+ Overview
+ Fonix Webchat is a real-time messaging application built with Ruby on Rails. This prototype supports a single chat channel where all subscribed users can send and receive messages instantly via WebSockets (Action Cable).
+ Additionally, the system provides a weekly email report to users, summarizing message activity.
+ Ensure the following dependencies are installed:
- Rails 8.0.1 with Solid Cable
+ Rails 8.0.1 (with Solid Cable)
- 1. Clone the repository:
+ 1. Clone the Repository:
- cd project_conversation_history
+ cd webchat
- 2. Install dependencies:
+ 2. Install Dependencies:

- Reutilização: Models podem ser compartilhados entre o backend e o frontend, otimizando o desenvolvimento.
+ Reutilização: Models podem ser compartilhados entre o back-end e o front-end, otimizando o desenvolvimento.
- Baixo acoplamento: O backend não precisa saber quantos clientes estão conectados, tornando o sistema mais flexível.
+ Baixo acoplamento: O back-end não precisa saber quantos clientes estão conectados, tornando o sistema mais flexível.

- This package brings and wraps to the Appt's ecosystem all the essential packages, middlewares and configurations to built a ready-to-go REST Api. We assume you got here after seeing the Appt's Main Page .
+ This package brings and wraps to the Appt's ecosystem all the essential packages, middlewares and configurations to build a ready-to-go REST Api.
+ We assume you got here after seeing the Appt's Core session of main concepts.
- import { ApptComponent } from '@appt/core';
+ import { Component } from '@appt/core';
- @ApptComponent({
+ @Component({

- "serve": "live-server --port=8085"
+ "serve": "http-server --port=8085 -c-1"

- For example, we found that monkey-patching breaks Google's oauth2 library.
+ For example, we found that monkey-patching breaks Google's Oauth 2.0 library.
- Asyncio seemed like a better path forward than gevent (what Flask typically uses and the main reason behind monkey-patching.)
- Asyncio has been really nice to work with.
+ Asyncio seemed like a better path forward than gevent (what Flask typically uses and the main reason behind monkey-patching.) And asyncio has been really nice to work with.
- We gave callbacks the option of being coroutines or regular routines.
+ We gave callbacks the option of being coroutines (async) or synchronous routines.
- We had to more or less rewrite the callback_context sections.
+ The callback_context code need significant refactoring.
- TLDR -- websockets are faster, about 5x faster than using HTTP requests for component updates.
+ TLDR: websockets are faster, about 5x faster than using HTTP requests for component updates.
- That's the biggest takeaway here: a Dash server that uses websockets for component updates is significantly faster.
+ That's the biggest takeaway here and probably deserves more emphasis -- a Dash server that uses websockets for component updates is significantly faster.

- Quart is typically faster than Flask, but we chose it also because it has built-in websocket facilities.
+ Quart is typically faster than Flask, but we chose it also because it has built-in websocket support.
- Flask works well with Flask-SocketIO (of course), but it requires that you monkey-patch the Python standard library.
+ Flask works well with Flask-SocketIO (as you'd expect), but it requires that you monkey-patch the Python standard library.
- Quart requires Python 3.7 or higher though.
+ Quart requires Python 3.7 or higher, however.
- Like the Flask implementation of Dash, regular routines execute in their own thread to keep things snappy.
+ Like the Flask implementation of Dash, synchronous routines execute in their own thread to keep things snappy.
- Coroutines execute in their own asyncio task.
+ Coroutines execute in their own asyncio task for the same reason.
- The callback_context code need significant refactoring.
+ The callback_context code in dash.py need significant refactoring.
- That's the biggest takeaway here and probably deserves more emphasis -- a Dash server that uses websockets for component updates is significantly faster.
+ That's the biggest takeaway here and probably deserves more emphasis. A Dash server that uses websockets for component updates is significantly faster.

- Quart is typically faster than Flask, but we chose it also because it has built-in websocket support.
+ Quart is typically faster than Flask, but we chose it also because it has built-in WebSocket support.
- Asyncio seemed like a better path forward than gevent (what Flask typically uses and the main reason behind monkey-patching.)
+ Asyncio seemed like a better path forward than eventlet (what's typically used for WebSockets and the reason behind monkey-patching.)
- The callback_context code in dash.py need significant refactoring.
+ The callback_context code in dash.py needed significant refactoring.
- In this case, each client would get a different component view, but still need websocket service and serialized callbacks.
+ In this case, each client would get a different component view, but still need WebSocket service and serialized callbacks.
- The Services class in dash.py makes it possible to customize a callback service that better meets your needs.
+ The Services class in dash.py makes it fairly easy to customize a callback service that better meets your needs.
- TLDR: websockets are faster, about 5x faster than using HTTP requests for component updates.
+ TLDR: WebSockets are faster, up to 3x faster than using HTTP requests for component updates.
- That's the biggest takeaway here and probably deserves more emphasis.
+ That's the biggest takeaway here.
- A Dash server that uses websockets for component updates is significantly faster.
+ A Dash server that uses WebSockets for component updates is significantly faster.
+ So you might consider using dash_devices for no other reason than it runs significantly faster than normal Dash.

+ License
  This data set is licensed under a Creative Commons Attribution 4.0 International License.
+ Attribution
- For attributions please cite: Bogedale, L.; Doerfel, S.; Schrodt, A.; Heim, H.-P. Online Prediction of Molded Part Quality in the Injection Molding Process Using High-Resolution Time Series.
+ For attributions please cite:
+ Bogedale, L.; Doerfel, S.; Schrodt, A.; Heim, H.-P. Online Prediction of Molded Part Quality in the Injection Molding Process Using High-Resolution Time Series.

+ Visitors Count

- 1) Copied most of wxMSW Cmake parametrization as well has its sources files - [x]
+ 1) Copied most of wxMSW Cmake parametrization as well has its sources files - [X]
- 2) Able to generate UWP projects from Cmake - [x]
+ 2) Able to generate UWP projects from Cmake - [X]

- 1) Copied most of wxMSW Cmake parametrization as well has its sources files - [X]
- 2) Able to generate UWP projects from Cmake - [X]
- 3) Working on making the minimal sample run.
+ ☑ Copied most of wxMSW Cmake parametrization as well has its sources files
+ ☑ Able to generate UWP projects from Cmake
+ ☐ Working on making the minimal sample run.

##########

### [What is required]
Using the material above, return each line in which the word "makes" occurs.

### [Response below]
- The Services class in dash.py makes it possible to customize a callback service that better meets your needs.
+ The Services class in dash.py makes it fairly easy to customize a callback service that better meets your needs.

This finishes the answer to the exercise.